*Data section*
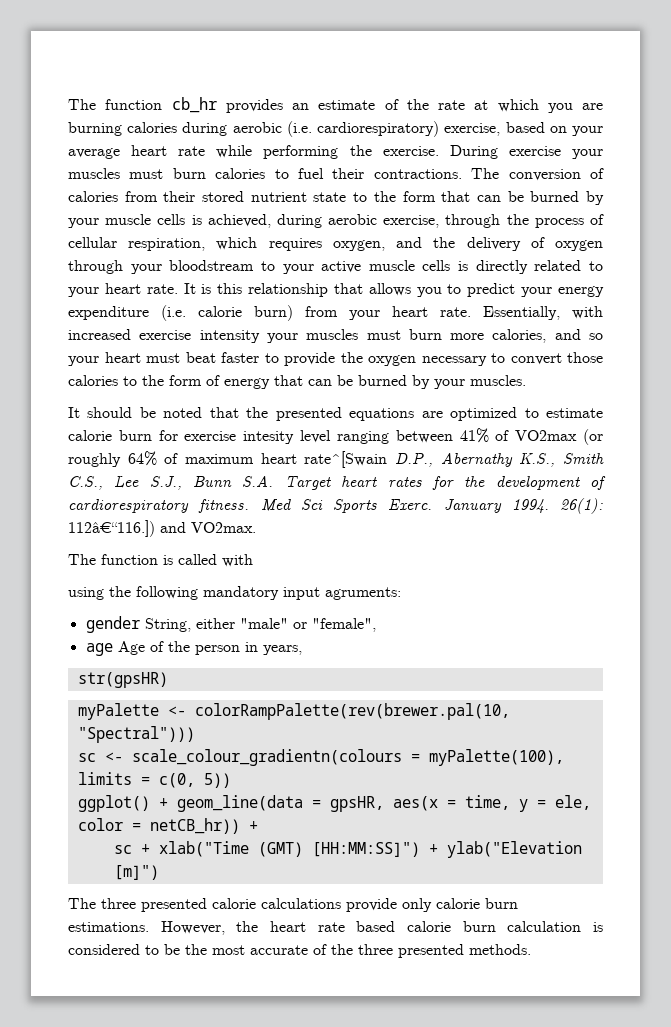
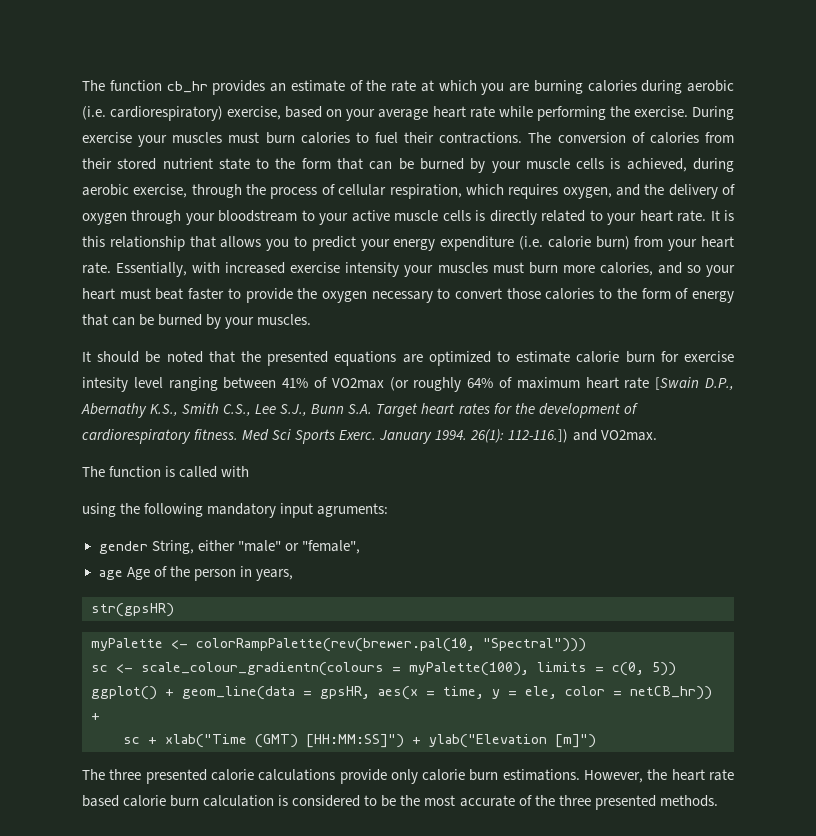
- It should be noted that the presented equations are optimized to estimate calorie burn for exercise intesity level ranging between 41% of VO2max (or roughly 64% of maximum heart rate^[Swain D.P., Abernathy K.S., Smith C.S., Lee S.J., Bunn S.A. Target heart rates for the development of cardiorespiratory fitness.
+ It should be noted that the presented equations are optimized to estimate calorie burn for exercise intesity level ranging between 41% of VO2max (or roughly 64% of maximum heart rate [Swain D.P., Abernathy K.S., Smith C.S., Lee S.J., Bunn S.A. Target heart rates for the development of cardiorespiratory fitness.
- 26(1): 112â€“116.]) and VO2max.
+ 26(1): 112-116.]) and VO2max.

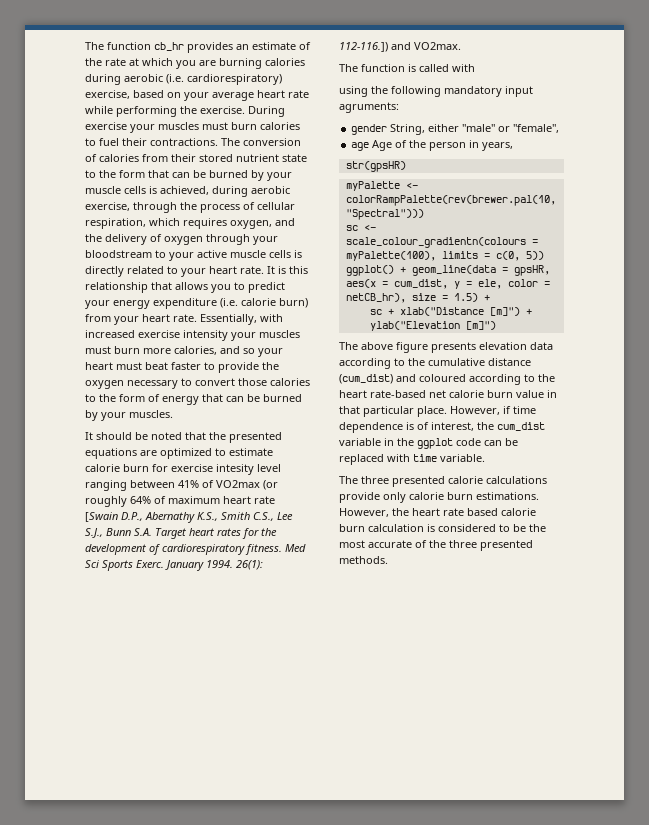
- ggplot() + geom_line(data = gpsHR, aes(x = time, y = ele, color = netCB_hr)) +
+ ggplot() + geom_line(data = gpsHR, aes(x = cum_dist, y = ele, color = netCB_hr), size = 1.5) +
- sc + xlab("Time (GMT) [HH:MM:SS]") + ylab("Elevation [m]")
+ sc + xlab("Distance [m]") + ylab("Elevation [m]")
+ The above figure presents elevation data according to the cumulative distance (cum_dist) and coloured according to the heart rate-based net calorie burn value in that particular place. However, if time dependence is of interest, the cum_dist variable in the ggplot code can be replaced with time variable.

*Requirement*
Whenever a line above includes the string "ranging", copy it.

*Exercise result*
- It should be noted that the presented equations are optimized to estimate calorie burn for exercise intesity level ranging between 41% of VO2max (or roughly 64% of maximum heart rate^[Swain D.P., Abernathy K.S., Smith C.S., Lee S.J., Bunn S.A. Target heart rates for the development of cardiorespiratory fitness.
+ It should be noted that the presented equations are optimized to estimate calorie burn for exercise intesity level ranging between 41% of VO2max (or roughly 64% of maximum heart rate [Swain D.P., Abernathy K.S., Smith C.S., Lee S.J., Bunn S.A. Target heart rates for the development of cardiorespiratory fitness.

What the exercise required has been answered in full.